Friday, February 03, 2017

“The Comedian”– Movie Review




This week, I attended a New York Times Film Club screening of the new comedy-drama, “The Comedian”, starring Robert De Niro.


When a veteran comic tries to revive his career, he becomes his own worst enemy – but when he has a chance meeting with a woman who is similarly disadvantaged, can the two help each other turn their life around?


Thirty years ago, Jackie Burke (De Niro) was at the height of his career, starring in a hit situation comedy on television.  Now, however, his career as a stand-up comedian has pretty much bottomed-out.  Not even his agent (Edie Falco) can offer very many words of encouragement in terms of job prospects.  At a gig in Long Island, Jackie gets into a fight with a heckler and winds up giving him a severe beating; as a result, Jackie winds up going to jail for a month and upon his release, is severely limited in terms of opportunities because he must perform community service.  

One bright spot about his situation is that Jackie gets to meet Harmony (Leslie Mann), who is also being forced into community service after a violent confrontation with her ex-boyfriend.  Harmony is sort of lost and, without much in the way of career direction, is being forced by her willful father (Harvey Keitel) to leave New York in order to work at his retirement community in Florida.   As Jackie and Harmony spend more time together, they find that they are hitting it off and are genuinely attracted to each other – either in spite of or because of the fact that her father doesn’t like Jackie. 

Eventually, Harmony relents and leaves New York City for Florida, taking the job working for her father.  While Jackie continues trying to resuscitate a career that by now is on life support, he still hasn’t completely written off Harmony – but she may not feel exactly the same way.  Despite Jackie’s many attempts to reach out to her, Harmony eventually stops responding.  Not believing she has lost interest, Jackie heads to Florida with the hopes of confronting her about their relationship.  But when she surprises him with the reason why she has been aloof, can Jackie win her back while simultaneously reinventing himself as a comedian?

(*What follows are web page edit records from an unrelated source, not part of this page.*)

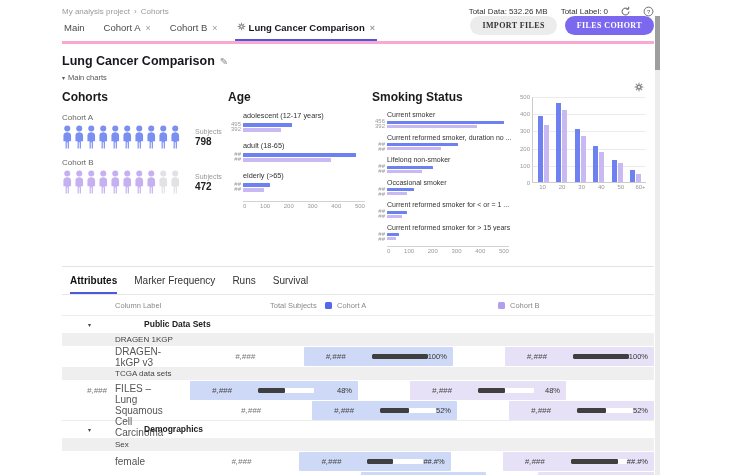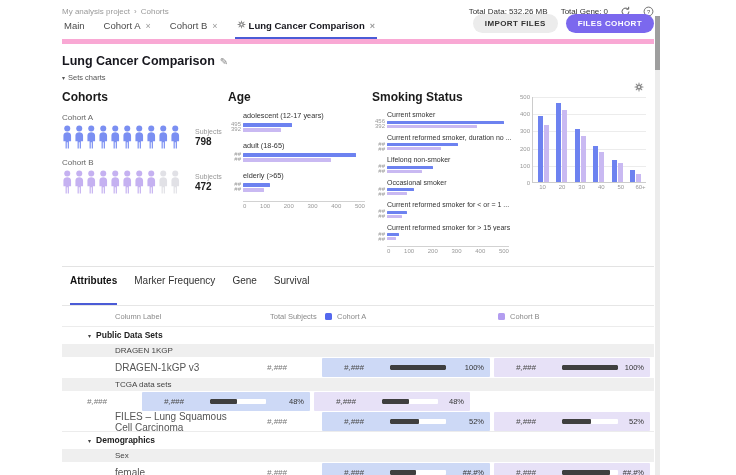"Total Gene:" span { text: Gene -> Label }
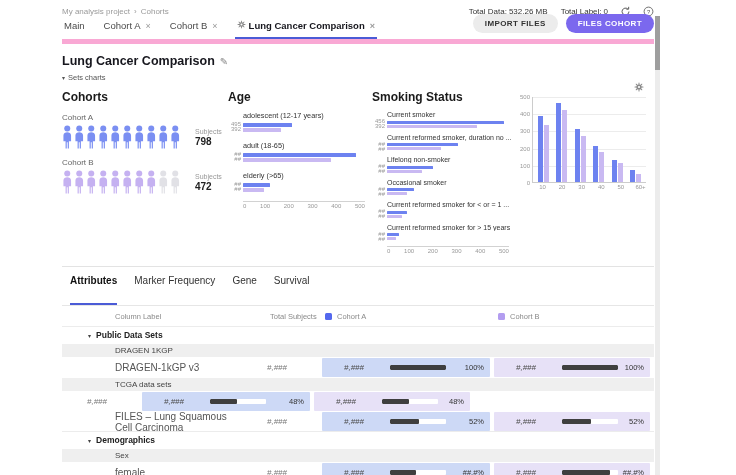"Main" .tabbar { border-bottom: 5px solid #f9a8d4 -> 3px solid #f9a8d4 }
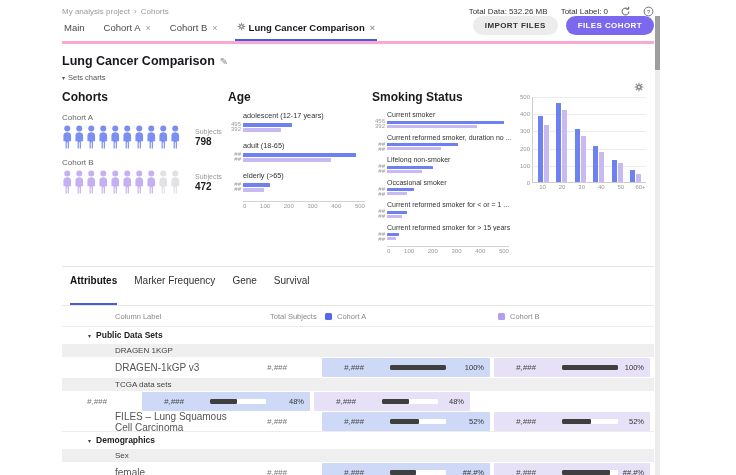"IMPORT FILES" .btn { font-family: Liberation Sans, sans-serif -> Liberation Serif, serif }
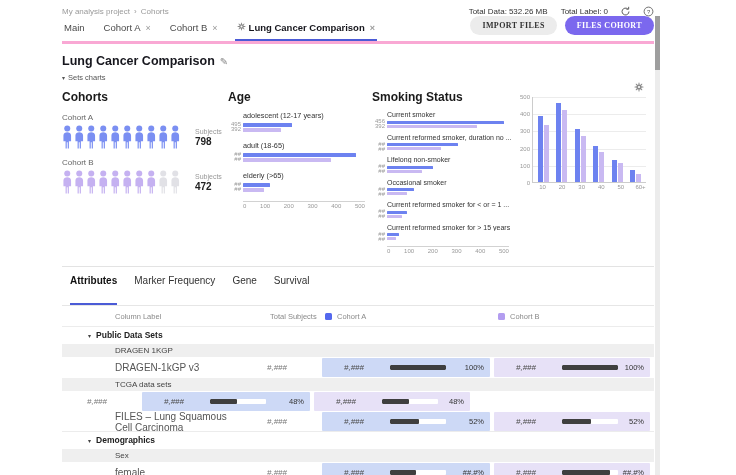"Sets charts" span { text: Sets -> Main }
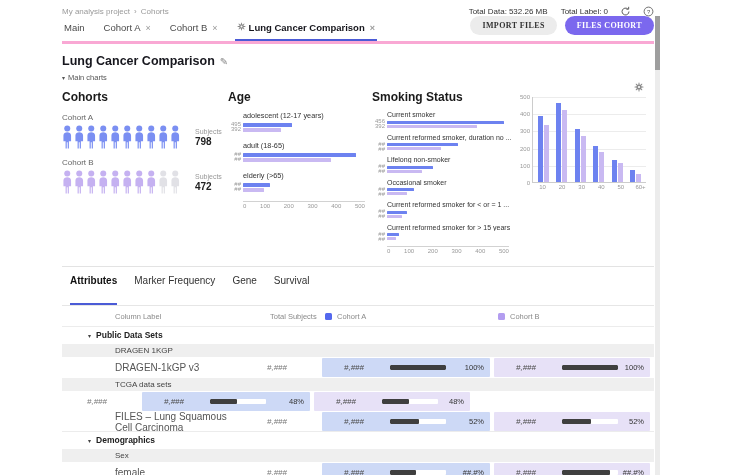"Attributes" .attr-tab { padding-bottom: 17px -> 6px }
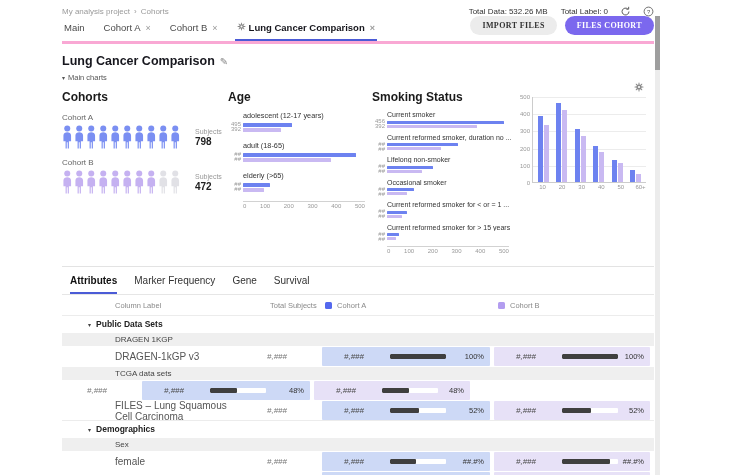"Gene" div.attr-tab { text: Gene -> Runs }
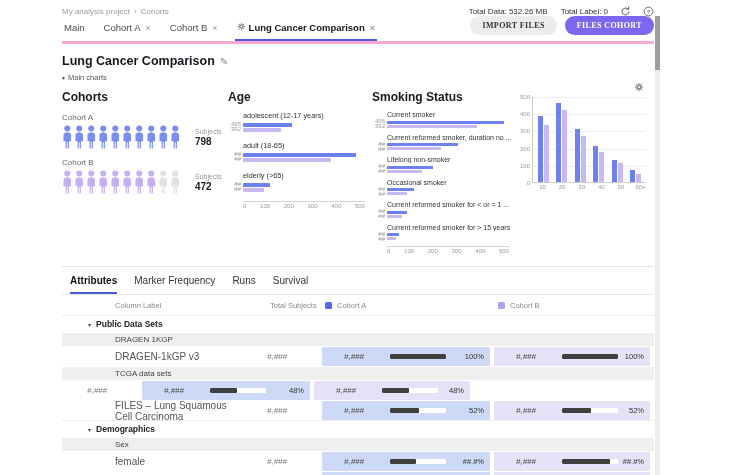"Public Data Sets" .trow { gap: none -> 48px }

Viewing “The Comedian” is both depressing and difficult.  Depressing because the collection of talent involved could not find a way to create a semblance of an entertaining movie.  Difficult to watch because the jokes aren’t funny (the laughter of the audiences in the film notwithstanding, of course).  There is nothing clever about the jokes, which is a bit surprising given that one of the screenplay’s credits goes to Jeff Ross, who is known for being a successful stand-up comedian, particularly known for his roasts (many of which have been televised).  

As far as De Niro’s performance is concerned, this will likely not be remembered as one of his best; he is without a doubt most unconvincing as a stand-up comedian.  Very often, it has been found that good comedians can become decent actors but the reverse is usually not true – actors usually can’t successfully portray comedians.  The starkly different skill sets are neither transferrable nor easily learned, no matter how much time one might spend observing stand-ups at comedy clubs or talking with them (both things that De Niro allegedly did in “researching” this role). 

It is by no means an exaggeration to say that no one in the audience at this screening laughed at any of the stand-up comedy scenes, De Niro’s in particular.  They sat stone-faced staring at the screen, apparently anticipating moments at which they could be able to laugh (not an unreasonable expectation, given the title of the movie).  Why they didn’t cast an actual comedian in this role is a mystery; much of the rest of the cast come across funnier than the film’s star.  As an actor, De Niro is among the best there is; as a comedian, De Niro is a great actor (but obviously not great enough to make you believe that he really is a comedian).